- [Exercise details] Search the records for the string "services", and show each line where it appears.

-- -- --

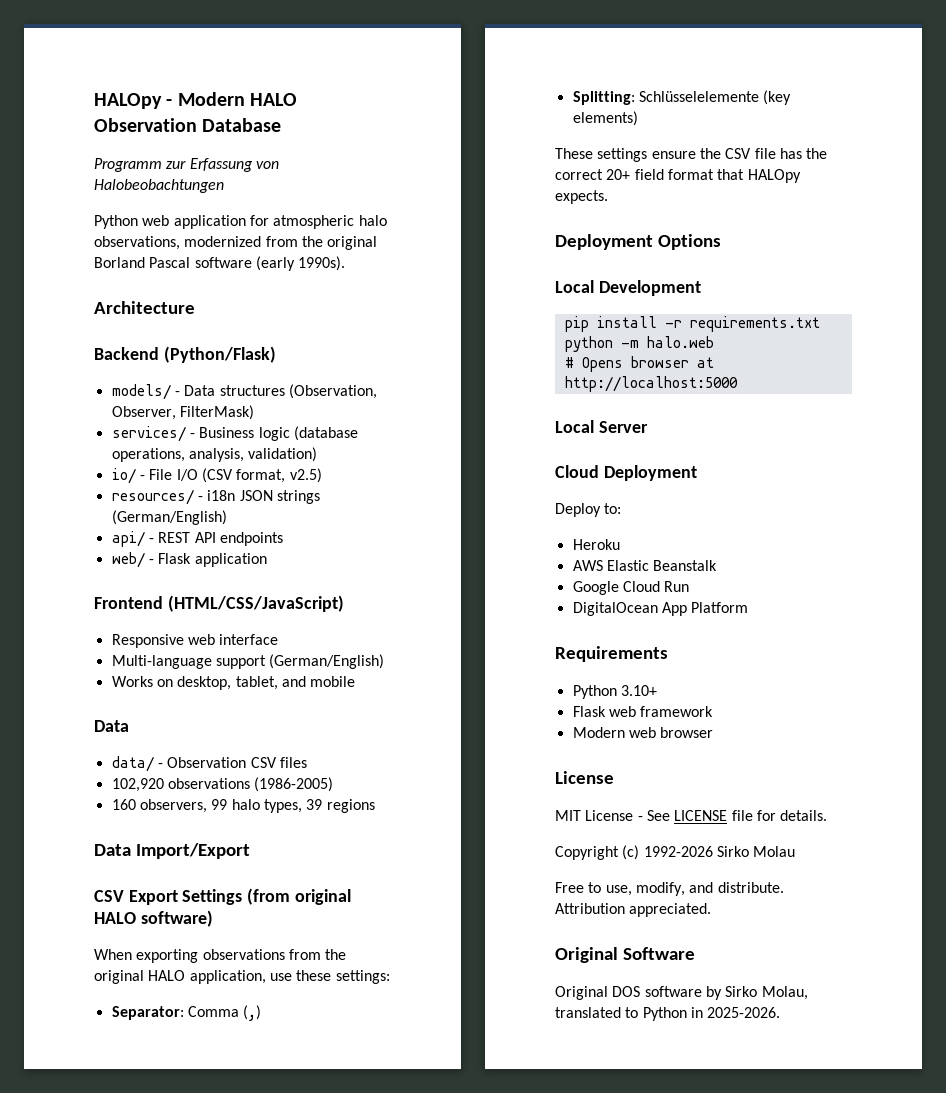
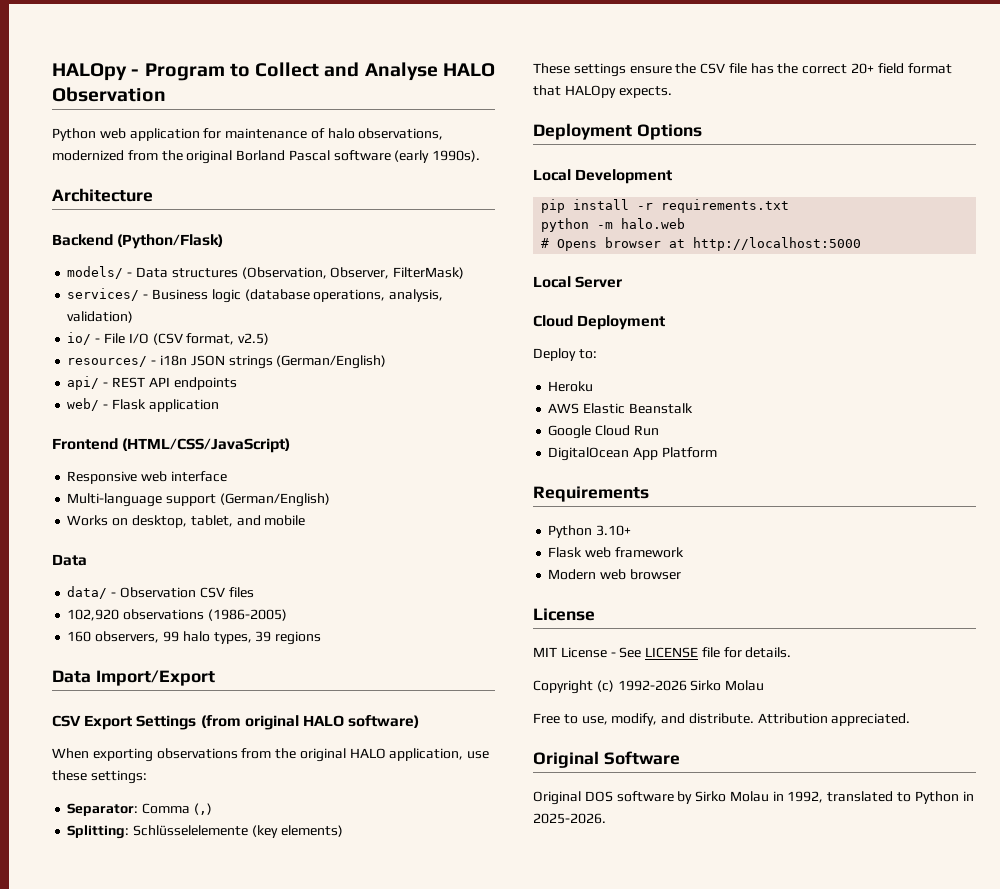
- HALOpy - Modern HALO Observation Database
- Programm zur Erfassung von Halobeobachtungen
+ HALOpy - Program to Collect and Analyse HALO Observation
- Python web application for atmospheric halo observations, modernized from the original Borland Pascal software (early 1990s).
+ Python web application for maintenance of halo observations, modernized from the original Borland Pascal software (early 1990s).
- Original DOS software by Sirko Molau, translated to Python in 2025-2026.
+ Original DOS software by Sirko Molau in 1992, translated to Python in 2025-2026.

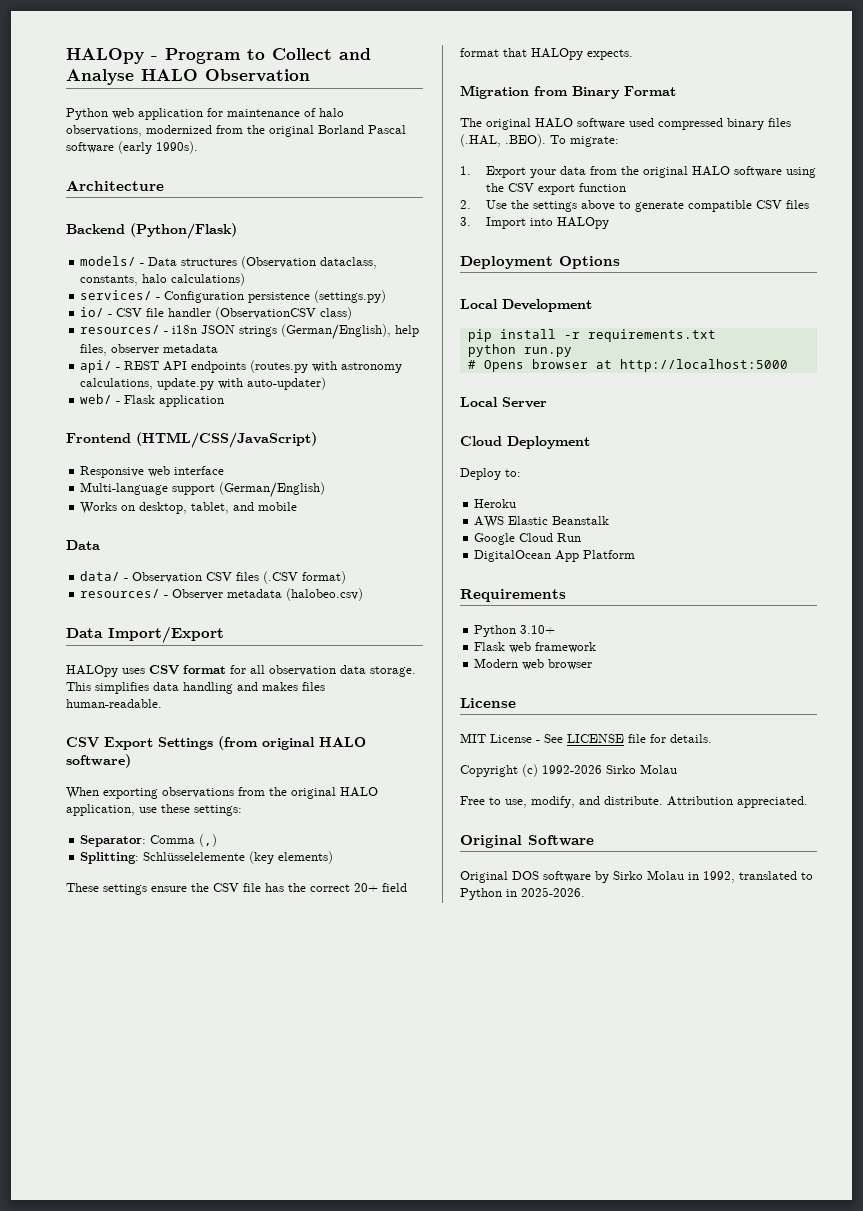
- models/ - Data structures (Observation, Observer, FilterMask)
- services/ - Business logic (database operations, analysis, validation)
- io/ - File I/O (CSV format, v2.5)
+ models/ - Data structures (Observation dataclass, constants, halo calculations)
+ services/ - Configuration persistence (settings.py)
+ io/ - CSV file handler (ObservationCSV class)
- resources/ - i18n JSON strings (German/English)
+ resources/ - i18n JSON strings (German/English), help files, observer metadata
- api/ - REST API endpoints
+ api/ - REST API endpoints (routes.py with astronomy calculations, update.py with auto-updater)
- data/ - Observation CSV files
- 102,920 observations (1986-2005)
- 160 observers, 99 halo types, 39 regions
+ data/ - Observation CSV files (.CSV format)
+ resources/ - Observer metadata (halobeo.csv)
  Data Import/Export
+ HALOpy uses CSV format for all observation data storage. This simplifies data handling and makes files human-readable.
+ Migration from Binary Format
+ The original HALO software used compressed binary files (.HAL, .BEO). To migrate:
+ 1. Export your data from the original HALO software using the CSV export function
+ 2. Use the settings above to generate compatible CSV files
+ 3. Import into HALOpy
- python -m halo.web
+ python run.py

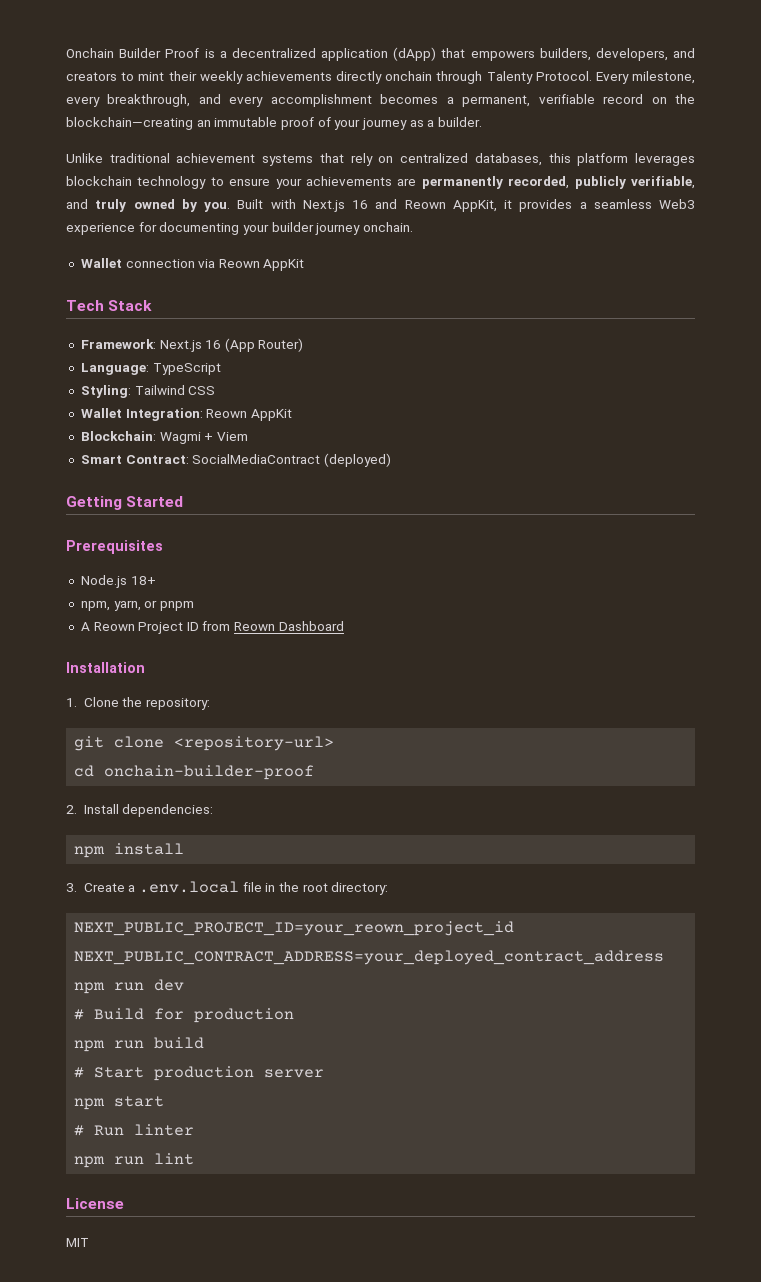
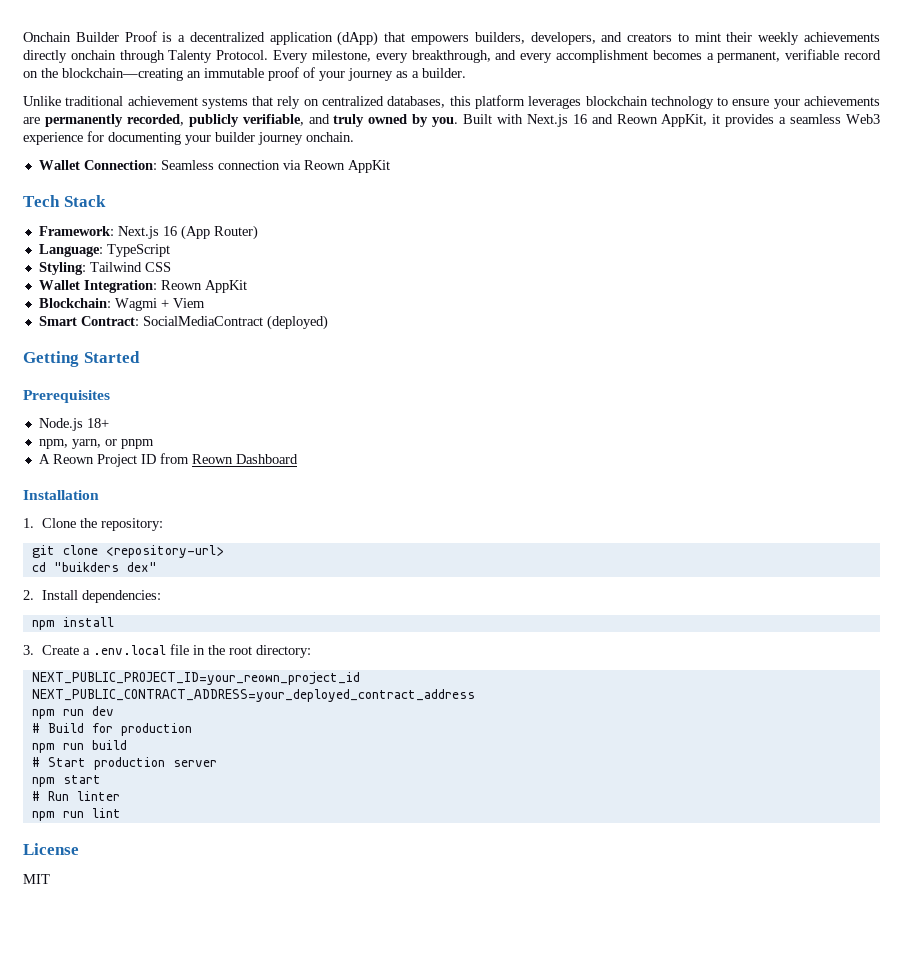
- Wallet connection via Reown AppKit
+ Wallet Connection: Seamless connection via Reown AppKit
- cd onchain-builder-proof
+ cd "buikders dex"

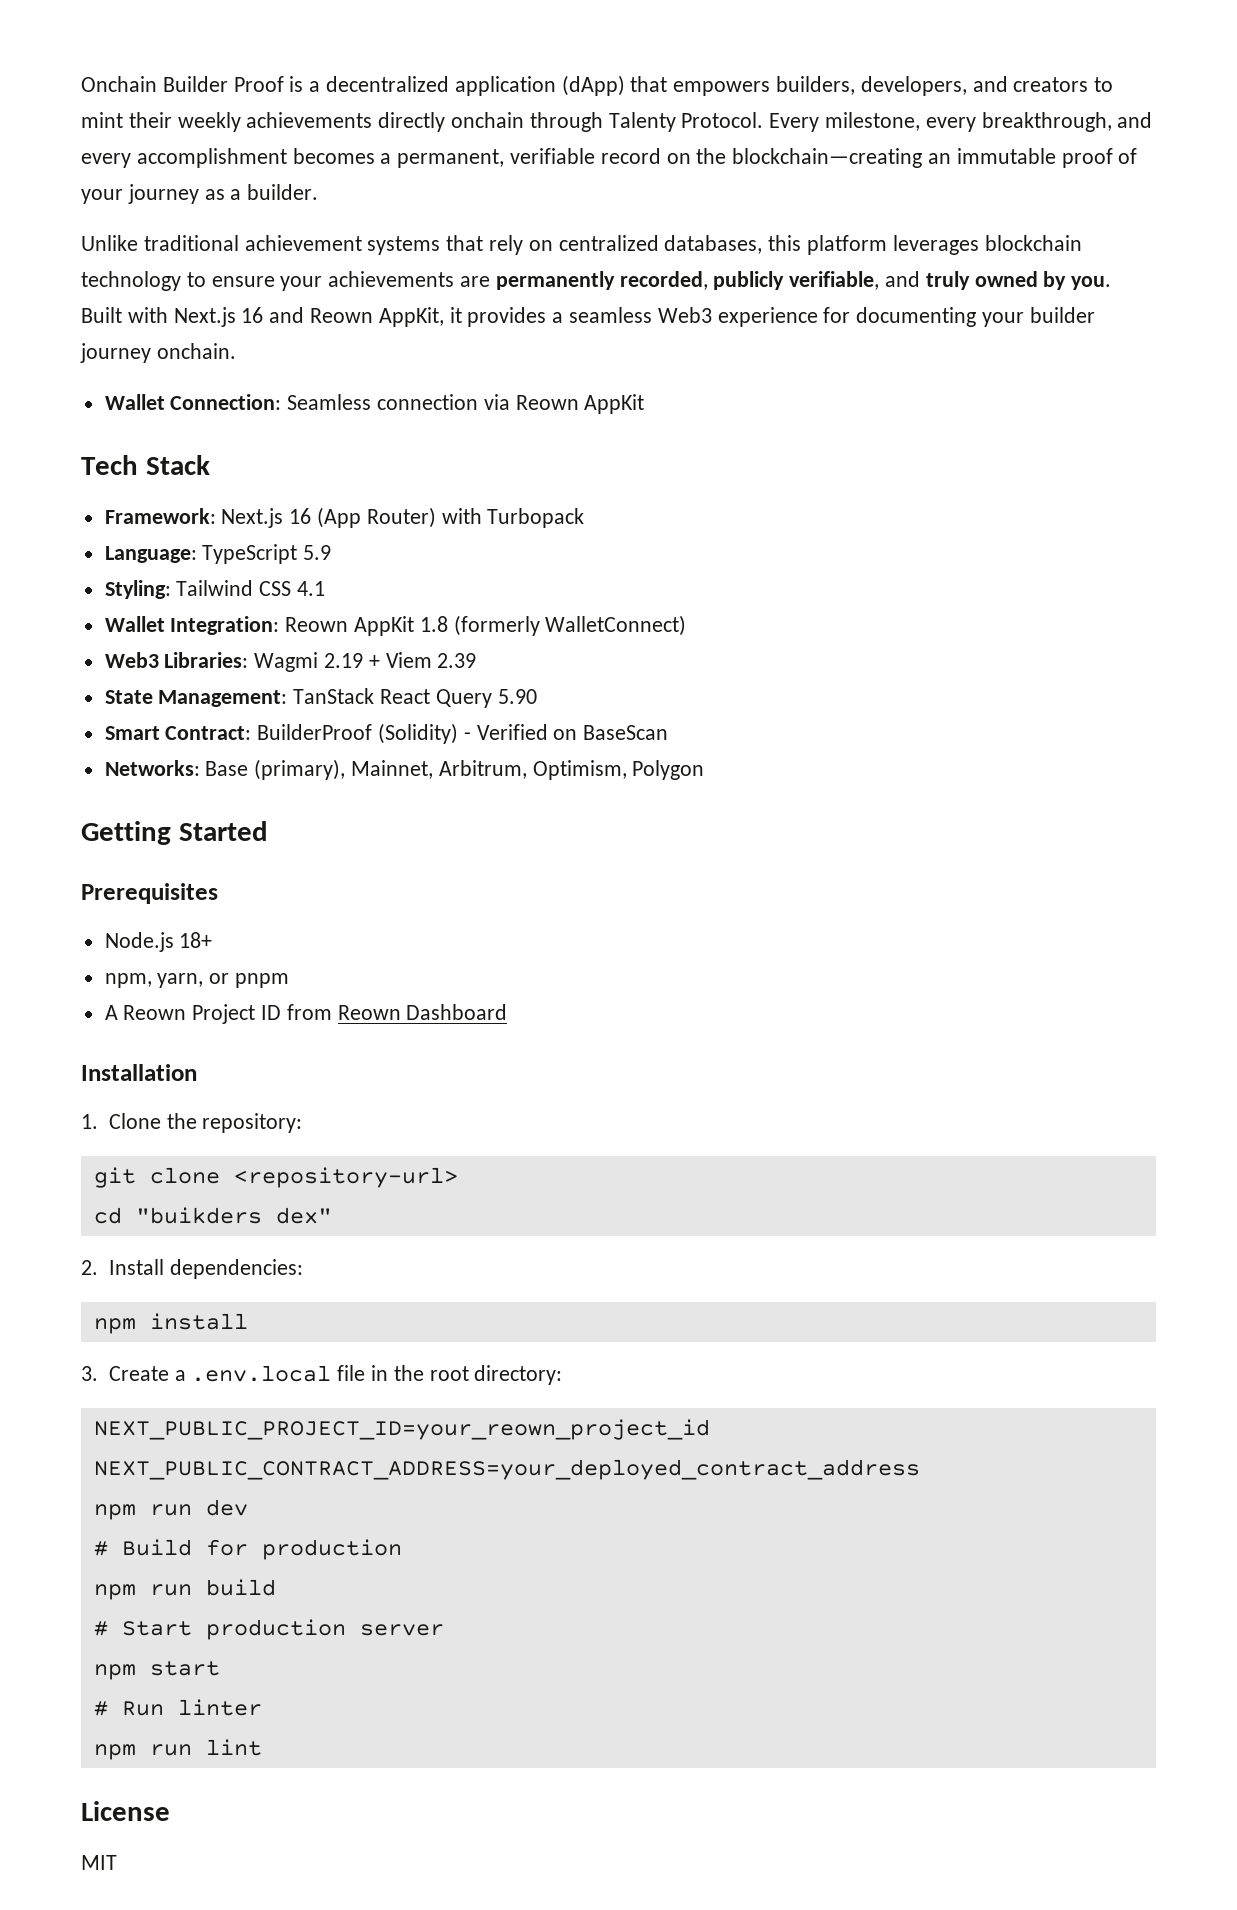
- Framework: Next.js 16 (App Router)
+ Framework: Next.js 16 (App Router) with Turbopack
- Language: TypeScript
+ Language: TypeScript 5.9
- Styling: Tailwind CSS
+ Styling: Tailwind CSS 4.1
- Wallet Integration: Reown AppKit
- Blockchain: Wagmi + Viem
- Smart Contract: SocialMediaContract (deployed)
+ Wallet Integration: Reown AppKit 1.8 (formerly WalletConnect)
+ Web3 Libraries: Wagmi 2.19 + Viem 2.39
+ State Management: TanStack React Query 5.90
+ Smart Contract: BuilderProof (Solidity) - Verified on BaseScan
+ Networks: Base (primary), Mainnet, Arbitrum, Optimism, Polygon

-- -- --

- [Result for this exercise]
- services/ - Business logic (database operations, analysis, validation)
+ services/ - Configuration persistence (settings.py)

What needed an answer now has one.